▸ Work item: Wherever the records include pictures, skip them and transcribe all the rest word for word.

▸ Given data:
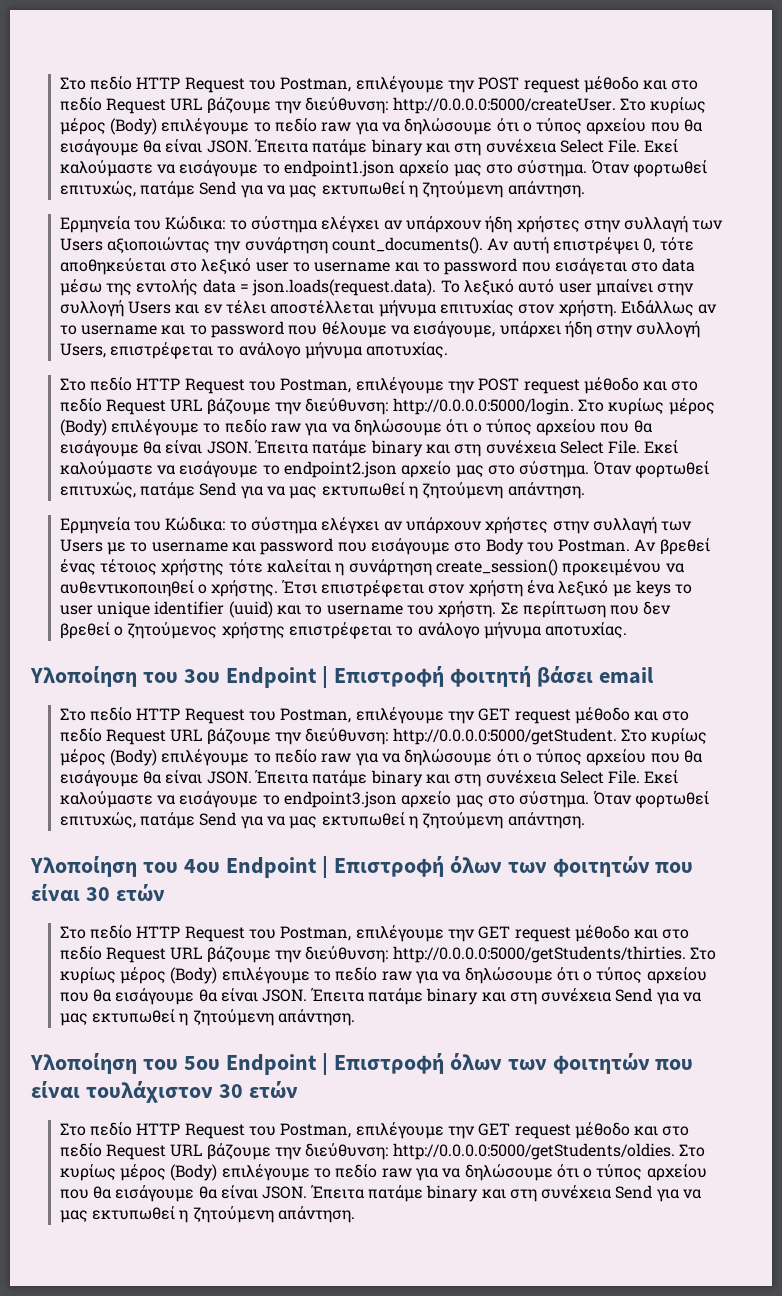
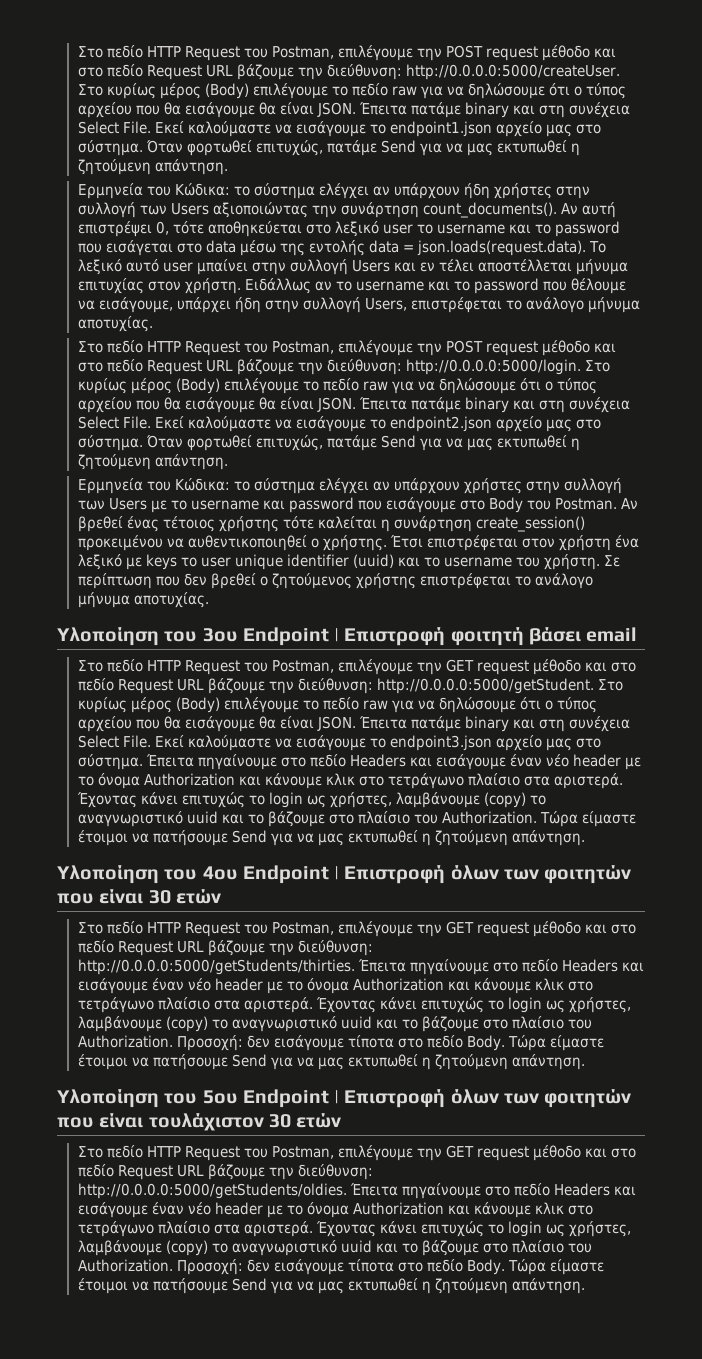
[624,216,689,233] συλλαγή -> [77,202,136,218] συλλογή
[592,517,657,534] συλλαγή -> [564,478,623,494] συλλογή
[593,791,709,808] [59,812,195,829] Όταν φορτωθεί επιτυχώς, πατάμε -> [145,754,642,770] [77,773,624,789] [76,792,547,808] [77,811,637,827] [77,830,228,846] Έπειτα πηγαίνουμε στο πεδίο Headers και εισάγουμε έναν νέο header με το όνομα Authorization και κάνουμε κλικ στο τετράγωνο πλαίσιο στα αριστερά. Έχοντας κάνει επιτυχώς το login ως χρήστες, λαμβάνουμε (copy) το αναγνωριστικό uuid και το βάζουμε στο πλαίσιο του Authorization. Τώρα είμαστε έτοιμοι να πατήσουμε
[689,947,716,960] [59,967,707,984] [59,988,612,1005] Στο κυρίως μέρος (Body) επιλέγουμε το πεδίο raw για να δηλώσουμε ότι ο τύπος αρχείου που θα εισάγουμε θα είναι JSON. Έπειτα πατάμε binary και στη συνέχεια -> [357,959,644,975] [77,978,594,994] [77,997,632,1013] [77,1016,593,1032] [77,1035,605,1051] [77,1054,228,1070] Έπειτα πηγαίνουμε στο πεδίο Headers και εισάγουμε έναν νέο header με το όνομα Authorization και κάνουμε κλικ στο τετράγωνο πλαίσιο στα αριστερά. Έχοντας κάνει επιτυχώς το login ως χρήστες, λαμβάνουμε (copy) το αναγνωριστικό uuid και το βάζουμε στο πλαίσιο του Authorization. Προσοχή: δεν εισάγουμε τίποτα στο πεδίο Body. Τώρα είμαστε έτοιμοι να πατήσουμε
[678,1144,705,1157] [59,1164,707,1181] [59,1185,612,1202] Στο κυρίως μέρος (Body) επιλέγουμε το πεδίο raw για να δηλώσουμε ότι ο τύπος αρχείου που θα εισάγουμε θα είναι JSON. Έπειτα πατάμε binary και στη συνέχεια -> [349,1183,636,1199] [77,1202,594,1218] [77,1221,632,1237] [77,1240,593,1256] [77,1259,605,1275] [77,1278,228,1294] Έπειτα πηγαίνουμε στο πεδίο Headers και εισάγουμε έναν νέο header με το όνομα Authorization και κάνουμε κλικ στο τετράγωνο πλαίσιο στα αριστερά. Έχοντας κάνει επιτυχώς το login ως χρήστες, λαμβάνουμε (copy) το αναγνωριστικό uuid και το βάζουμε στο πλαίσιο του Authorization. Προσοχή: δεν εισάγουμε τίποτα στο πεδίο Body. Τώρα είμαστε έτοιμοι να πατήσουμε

▸ Solution to this exercise:
[624,216,689,233] συλλαγή -> [77,202,136,218] συλλογή
[592,517,657,534] συλλαγή -> [564,478,623,494] συλλογή
[593,791,709,808] [59,812,195,829] Όταν φορτωθεί επιτυχώς, πατάμε -> [145,754,642,770] [77,773,624,789] [76,792,547,808] [77,811,637,827] [77,830,228,846] Έπειτα πηγαίνουμε στο πεδίο Headers και εισάγουμε έναν νέο header με το όνομα Authorization και κάνουμε κλικ στο τετράγωνο πλαίσιο στα αριστερά. Έχοντας κάνει επιτυχώς το login ως χρήστες, λαμβάνουμε (copy) το αναγνωριστικό uuid και το βάζουμε στο πλαίσιο του Authorization. Τώρα είμαστε έτοιμοι να πατήσουμε
[689,947,716,960] [59,967,707,984] [59,988,612,1005] Στο κυρίως μέρος (Body) επιλέγουμε το πεδίο raw για να δηλώσουμε ότι ο τύπος αρχείου που θα εισάγουμε θα είναι JSON. Έπειτα πατάμε binary και στη συνέχεια -> [357,959,644,975] [77,978,594,994] [77,997,632,1013] [77,1016,593,1032] [77,1035,605,1051] [77,1054,228,1070] Έπειτα πηγαίνουμε στο πεδίο Headers και εισάγουμε έναν νέο header με το όνομα Authorization και κάνουμε κλικ στο τετράγωνο πλαίσιο στα αριστερά. Έχοντας κάνει επιτυχώς το login ως χρήστες, λαμβάνουμε (copy) το αναγνωριστικό uuid και το βάζουμε στο πλαίσιο του Authorization. Προσοχή: δεν εισάγουμε τίποτα στο πεδίο Body. Τώρα είμαστε έτοιμοι να πατήσουμε
[678,1144,705,1157] [59,1164,707,1181] [59,1185,612,1202] Στο κυρίως μέρος (Body) επιλέγουμε το πεδίο raw για να δηλώσουμε ότι ο τύπος αρχείου που θα εισάγουμε θα είναι JSON. Έπειτα πατάμε binary και στη συνέχεια -> [349,1183,636,1199] [77,1202,594,1218] [77,1221,632,1237] [77,1240,593,1256] [77,1259,605,1275] [77,1278,228,1294] Έπειτα πηγαίνουμε στο πεδίο Headers και εισάγουμε έναν νέο header με το όνομα Authorization και κάνουμε κλικ στο τετράγωνο πλαίσιο στα αριστερά. Έχοντας κάνει επιτυχώς το login ως χρήστες, λαμβάνουμε (copy) το αναγνωριστικό uuid και το βάζουμε στο πλαίσιο του Authorization. Προσοχή: δεν εισάγουμε τίποτα στο πεδίο Body. Τώρα είμαστε έτοιμοι να πατήσουμε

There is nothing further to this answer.